Segundo a Agência da ONU para Refugiados (ACNUR), todos os imigrantes devem usufruir, pelo menos, dos mesmos direitos e da mesma assistência básica que qualquer outro estrangeiro residindo legalmente no país. Incluindo assim, direitos fundamentais que são inerentes a todos os indivíduos. Os refugiados gozam dos direitos civis básicos, incluindo a liberdade de pensamento, a liberdade de deslocamento e a não sujeição à tortura e a tratamentos degradantes.

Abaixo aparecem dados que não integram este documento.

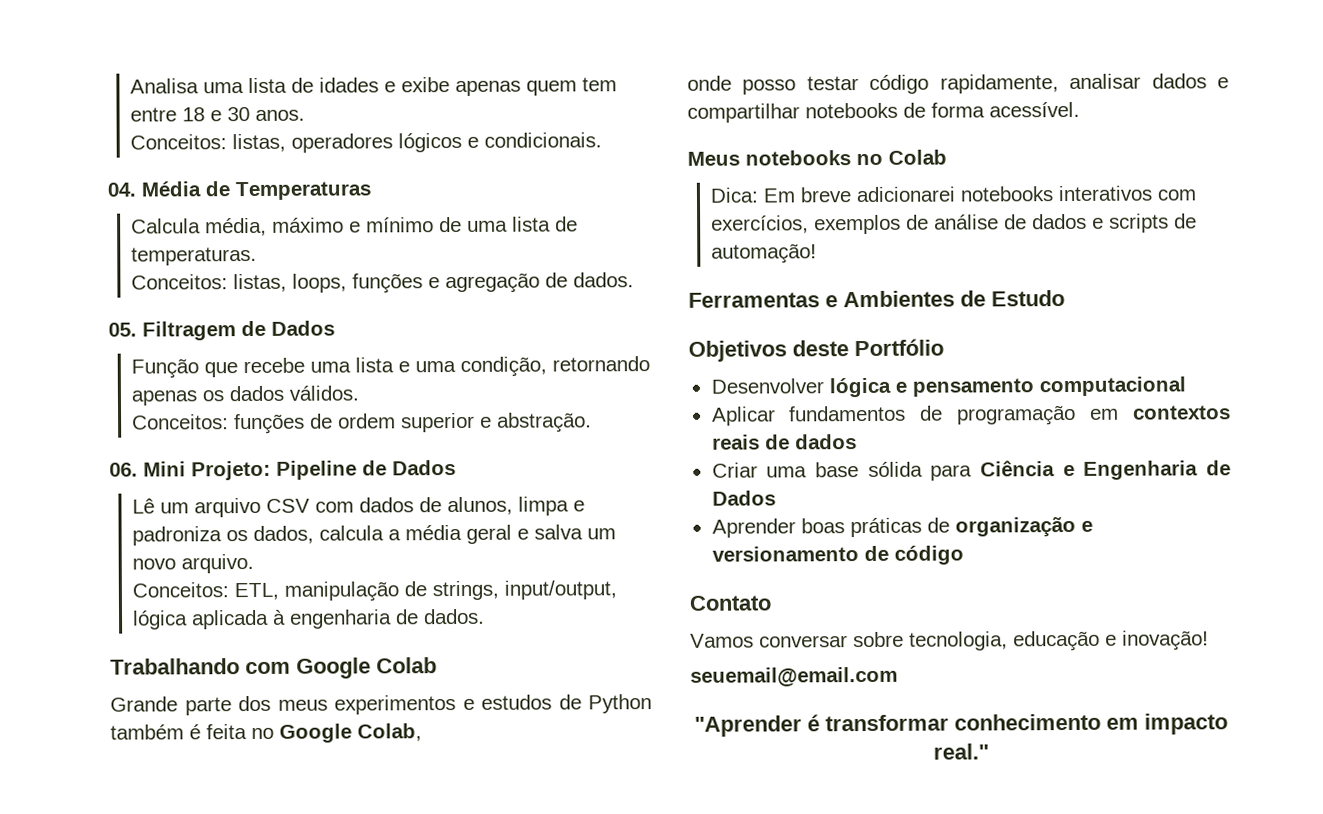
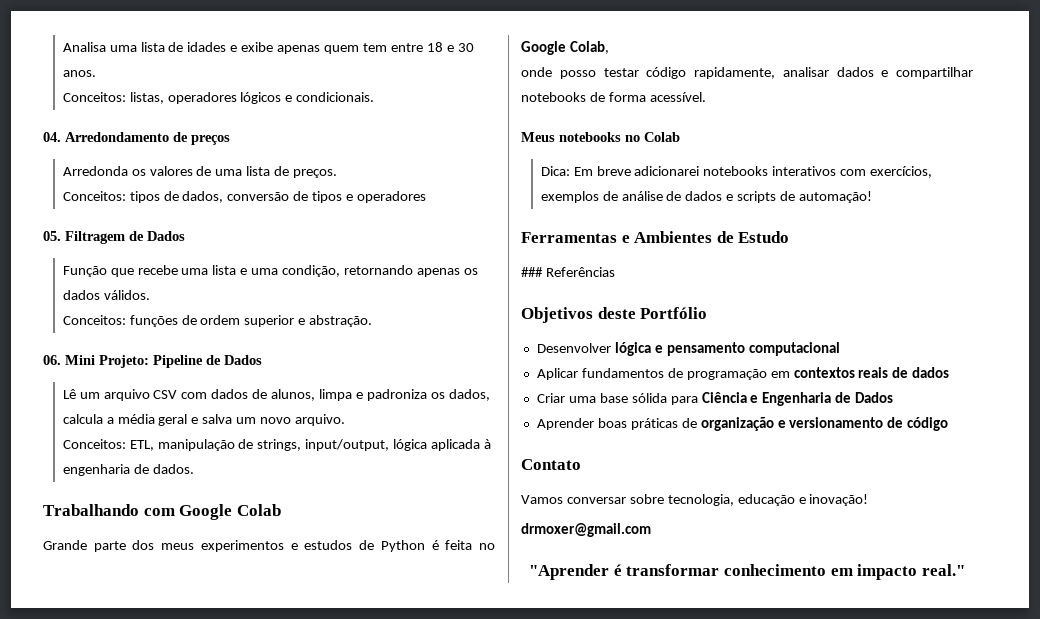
- 04. Média de Temperaturas
- Calcula média, máximo e mínimo de uma lista de temperaturas.
- Conceitos: listas, loops, funções e agregação de dados.
+ 04. Arredondamento de preços
+ Arredonda os valores de uma lista de preços.
+ Conceitos: tipos de dados, conversão de tipos e operadores
- Grande parte dos meus experimentos e estudos de Python também é feita no Google Colab,
+ Grande parte dos meus experimentos e estudos de Python é feita no Google Colab,
+ ### Referências
- seuemail@email.com
+ drmoxer@gmail.com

De igual modo, os direitos econômicos e sociais que se aplicam aos refugiados são os mesmos que se aplicam a outros indivíduos. Todos devem ter acesso à assistência médica. Os adultos devem ter direito a trabalhar e nenhuma criança deve ser privada de escolaridade.
Com direitos assegurados em qualquer parte do mundo os imigrantes refugiados teriam condições de recomeçar suas histórias, com qualidade de vida e dignidade. Poderiam assim, juntar-se novamente a suas famílias, seja retornando ao seu país de origem ou os agregando à nova cultura. Uma troca de experiências e vivências poderia ser responsável pelo crescimento de ambas as partes e fazer da ‘multiculturalidade’ um impulso para o desenvolvimento social e econômico.
Contudo, casos como o de Alan Kurdi, menino refugiado sírio de três anos cujo afogamento na Turquia virou símbolo da crise migratória continuam acontecendo. A tentativa de chegar a outro país para escapar de guerras, perseguições e pobreza é um caminho árduo, desafiador e incerto. Famílias são separadas, torturadas, ignoradas. A busca pela vida segue seus dias com olhos que veem esperança, com entusiasmo que procura oportunidade e com sonhos de quem quer apenas cumprir seus deveres e garantir seus direitos.
A aceitação dos brasileiros cai quando o assunto é acolher refugiados na própria casa
Segundo pesquisa realizada pela ONG Anistia Internacional, a receptividade do público a refugiados foi medida em 27 países, e o Brasil ficou em 18º lugar no ranking elaborado pela consultoria GlobeScan.
O chamado Refugees Welcome Index (Índice de Receptividade a Refugiados, em tradução livre) listou os países em uma escala de 0 a 100, onde 0 significa que todos os entrevistados recusariam a entrada de refugiados e 100, a aceitação desses imigrantes no próprio bairro ou casa.
O índice do Brasil foi 49, à frente apenas de Argentina (48), África do Sul (44), Nigéria (41), Turquia (39), Quênia (38), Polônia (36), Tailândia (33), Indonésia (32) e Rússia (18).
Os países mais receptivos ao acolhimento de refugiados entre os 27 pesquisados foram China (índice 85), Alemanha (84) e Reino Unido (83).
Globalmente, uma pessoa em cada 10 abrigaria refugiados na própria casa. O número chega a 46% na China, 29% no Reino Unido e 20% na Grécia, mas cai para 1% na Rússia e na Indonésia. 17% do total de entrevistados disseram que recusaria a entrada de refugiados em seus países.